Which is simply a quadratic in $\bg_white z+\frac{1}{z}$

#### cormglakes

##### New Member
$\bg_white z^4 - 4z^3 + 2z^2 - 4z+1 = 0$

$\bg_white z^4+1 - 4(z^3+z) + 2z^2 = 0$

$\bg_white z^2+\frac{1}{z^2}-4 \left (z+\frac{1}{z} \right) +2=0 \quad \text{dividing by z^2}$

But $\bg_white z^n+\frac{1}{z^n}=2\cos{nx}$

So the problem becomes: $\bg_white 2\cos{2x}-8\cos{x}+2=0$

which is a 3U problem (remember to take only the first 4 unique solutions).
and then after I get cosx=0 --> z= i & -i
and cosx=2 --> how do I find the other 2 roots?

#### CM_Tutor

##### Moderator
Moderator
$\bg_white z^4 - 4z^3 + 2z^2 - 4z+1 = 0$

$\bg_white z^4+1 - 4(z^3+z) + 2z^2 = 0$
At this point, notice we have a quadratic in $\bg_white z^2$? So...
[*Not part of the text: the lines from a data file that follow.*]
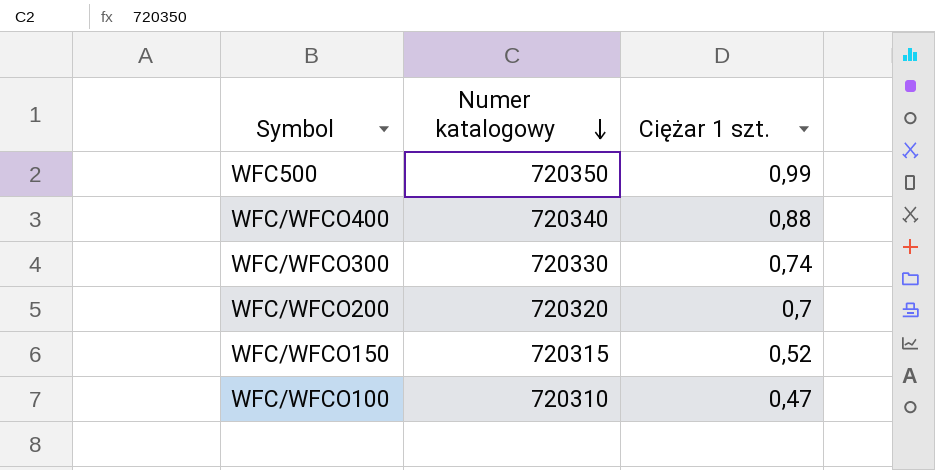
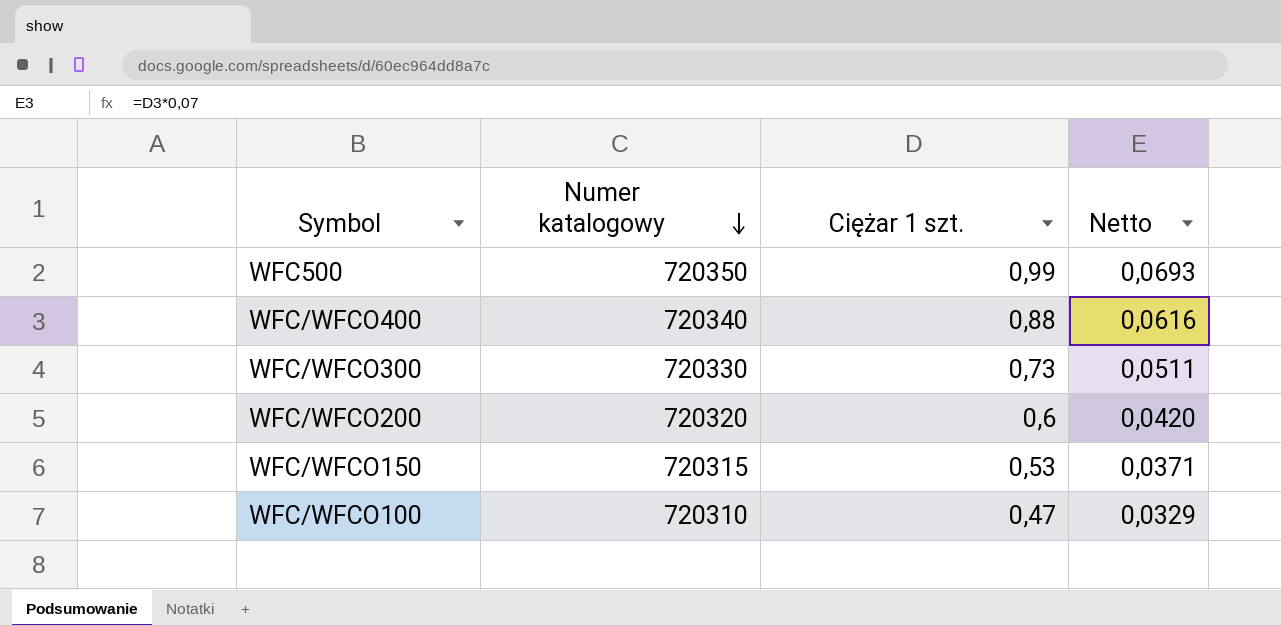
column Netto | formula: none -> [Ciężar 1 szt.] * 0,07
WFC/WFCO300 | Ciężar 1 szt.: 0,74 -> 0,73
WFC/WFCO200 | Ciężar 1 szt.: 0,7 -> 0,6
WFC/WFCO150 | Ciężar 1 szt.: 0,52 -> 0,53

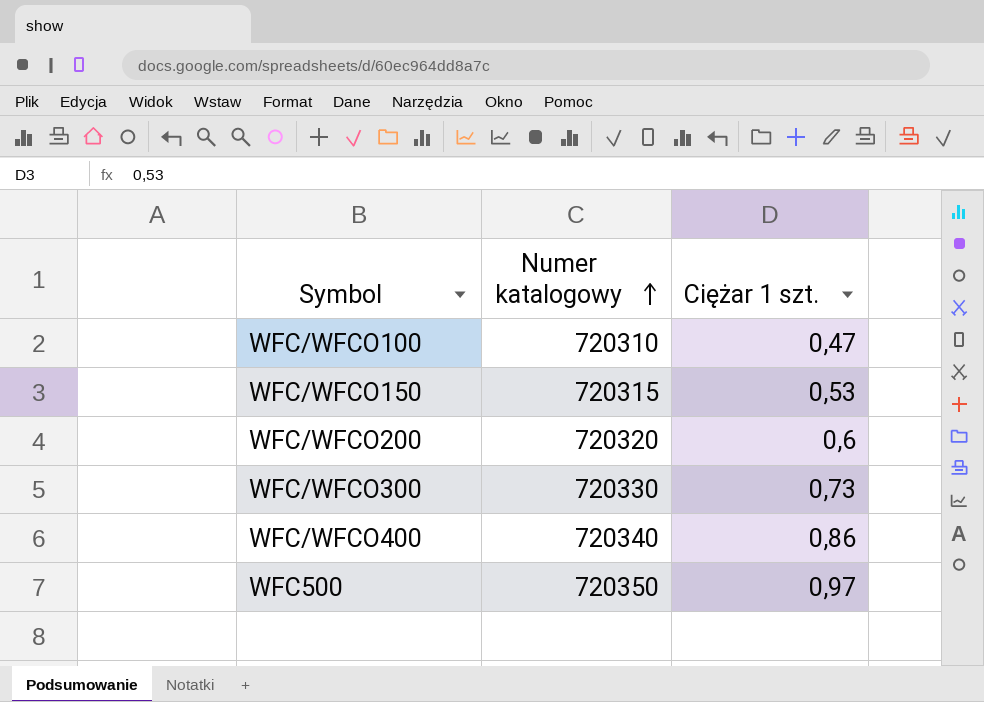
row order: Numer katalogowy descending -> Numer katalogowy ascending
column Netto | formula: [Ciężar 1 szt.] * 0,07 -> none
WFC/WFCO400 | Ciężar 1 szt.: 0,88 -> 0,86
WFC500 | Ciężar 1 szt.: 0,99 -> 0,97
\bg_white \begin{align*} z^4 + 2z^2 + 1 - 4z(z^2 + 1) &= 0 \\ (z^2 + 1)^2 -4z(z^2 + 1) &= 0 \\ (z^2 + 1)(z^2 + 1 - 4z) &= 0 \\ z^2 &= -1 \qquad \qquad \text{or} \qquad \qquad z^2 - 4z + 4 = 3 \\ z &= \pm i \qquad \qquad \text{or} \qquad \qquad z - 2 = \pm\sqrt{3} \end{align*}

and the equation has two real roots, $\bg_white z = 2 \pm \sqrt{3}$, and two purely imaginary roots $\bg_white z = \pm i$

#### CM_Tutor

##### Moderator
Moderator
and then after I get cosx=0 --> z= i & -i
and cosx=2 --> how do I find the other 2 roots?
In taking $\bg_white z = \cos{x} + i\sin{x}$ there is an assumption made that all solutions in $\bg_white z$ will have modulus of 1 and satisfy $\bg_white |z| = 1$. This is not true for the two real solutions so you run into a problem.